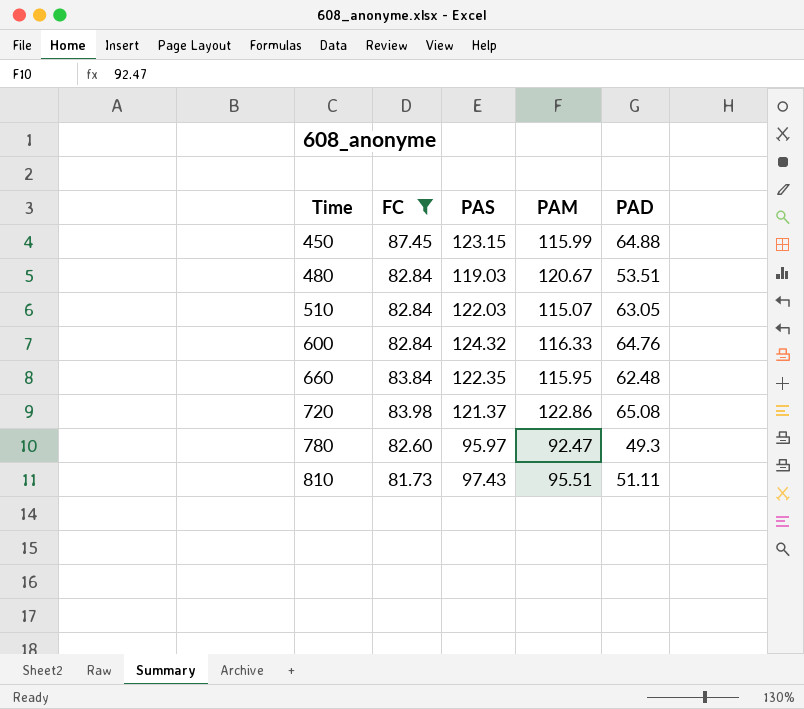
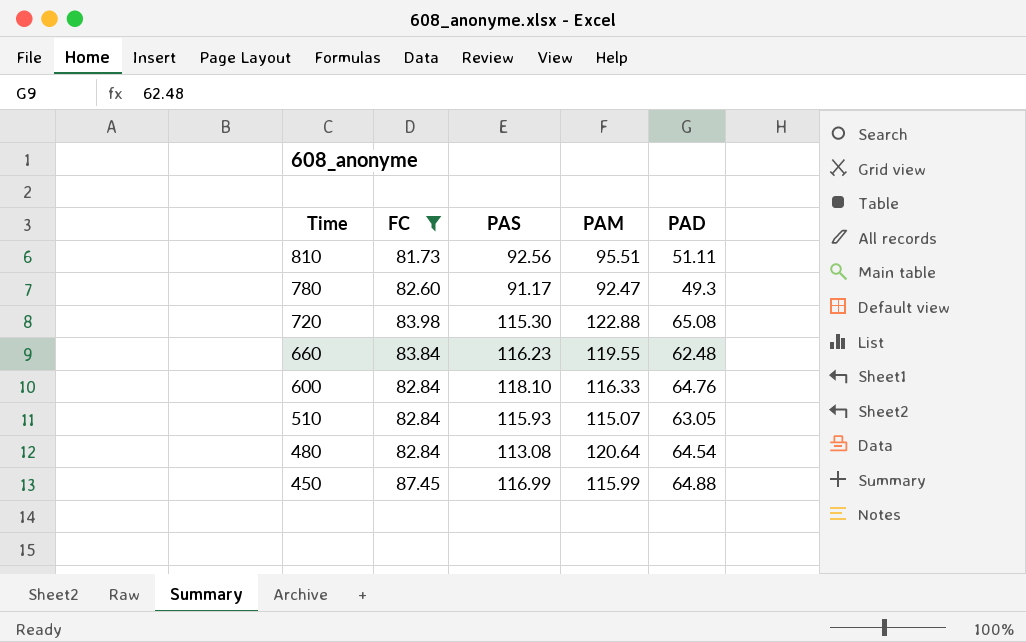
row order: Time ascending -> Time descending
810 | PAS: 97.43 -> 92.56
780 | PAS: 95.97 -> 91.17
720 | PAS: 121.37 -> 115.30
720 | PAM: 122.86 -> 122.88
660 | PAS: 122.35 -> 116.23
660 | PAM: 115.95 -> 119.55
600 | PAS: 124.32 -> 118.10
510 | PAS: 122.03 -> 115.93
480 | PAS: 119.03 -> 113.08
480 | PAM: 120.67 -> 120.64
480 | PAD: 53.51 -> 64.54
450 | PAS: 123.15 -> 116.99

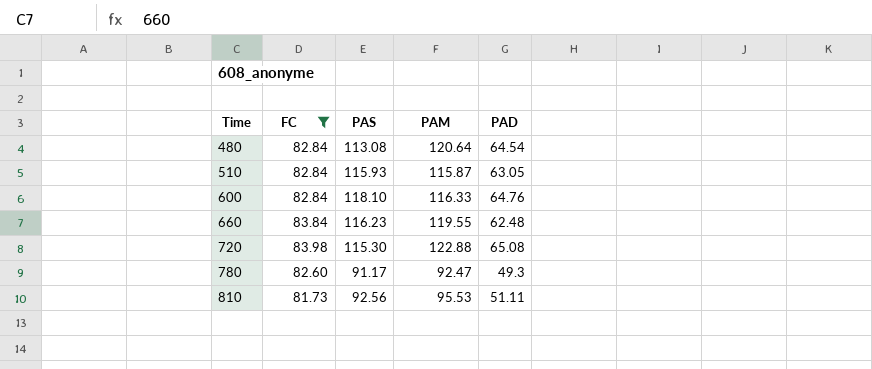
row order: Time descending -> Time ascending
row 450: 87.45 | 116.99 | 115.99 | 64.88 -> none
510 | PAM: 115.07 -> 115.87
810 | PAM: 95.51 -> 95.53

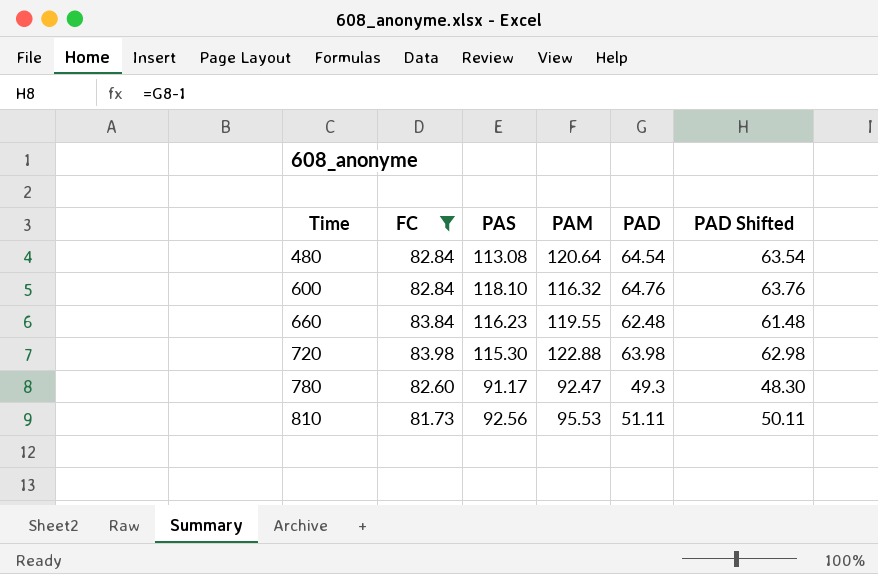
column PAD Shifted | formula: none -> [PAD] - 1
row 510: 82.84 | 115.93 | 115.87 | 63.05 -> none
600 | PAM: 116.33 -> 116.32
720 | PAD: 65.08 -> 63.98

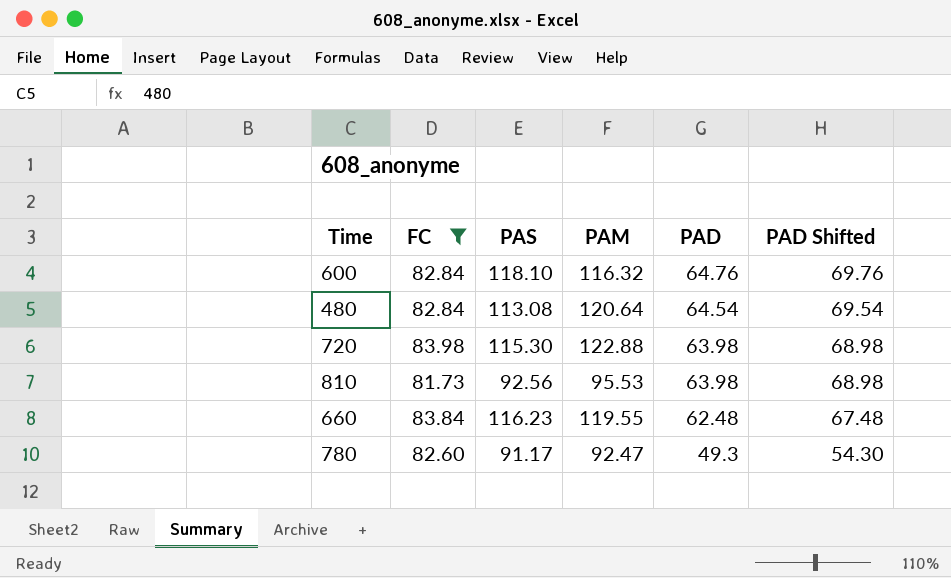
row order: Time ascending -> PAD descending
column PAD Shifted | formula: [PAD] - 1 -> [PAD] + 5
810 | PAD: 51.11 -> 63.98

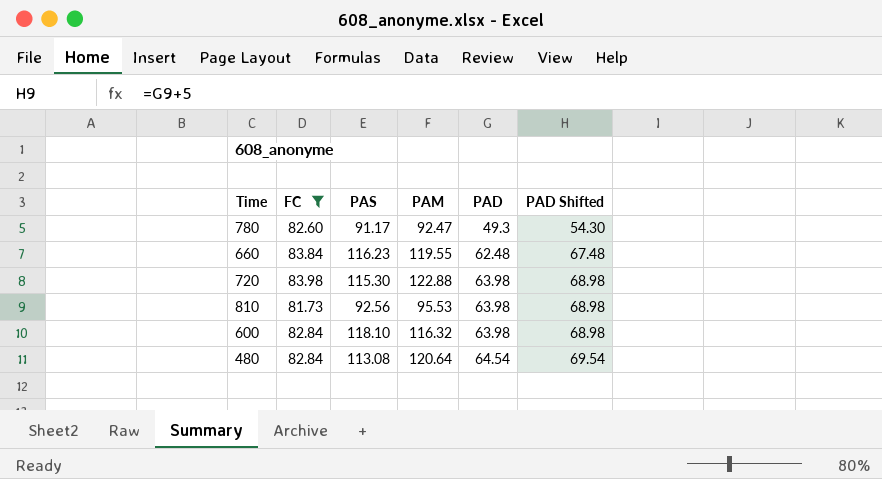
row order: PAD descending -> PAD ascending
600 | PAD: 64.76 -> 63.98
600 | PAD Shifted: 69.76 -> 68.98

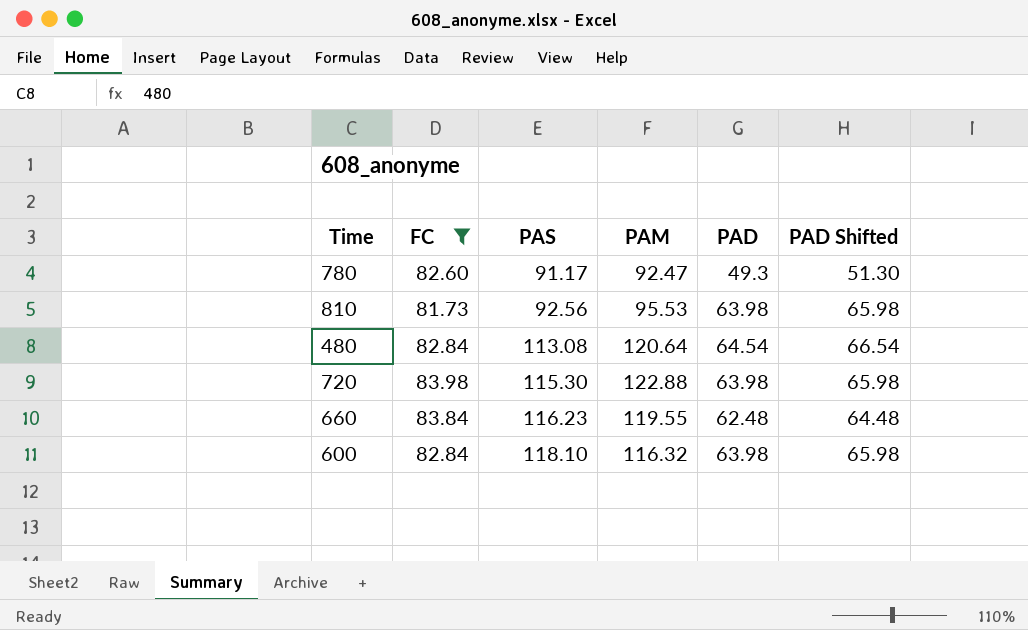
row order: PAD ascending -> PAS ascending
column PAD Shifted | formula: [PAD] + 5 -> [PAD] + 2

[Assignment] Tell how many lines of the records above hold "Shifted", giving the number and nothing else.

[Your response] 4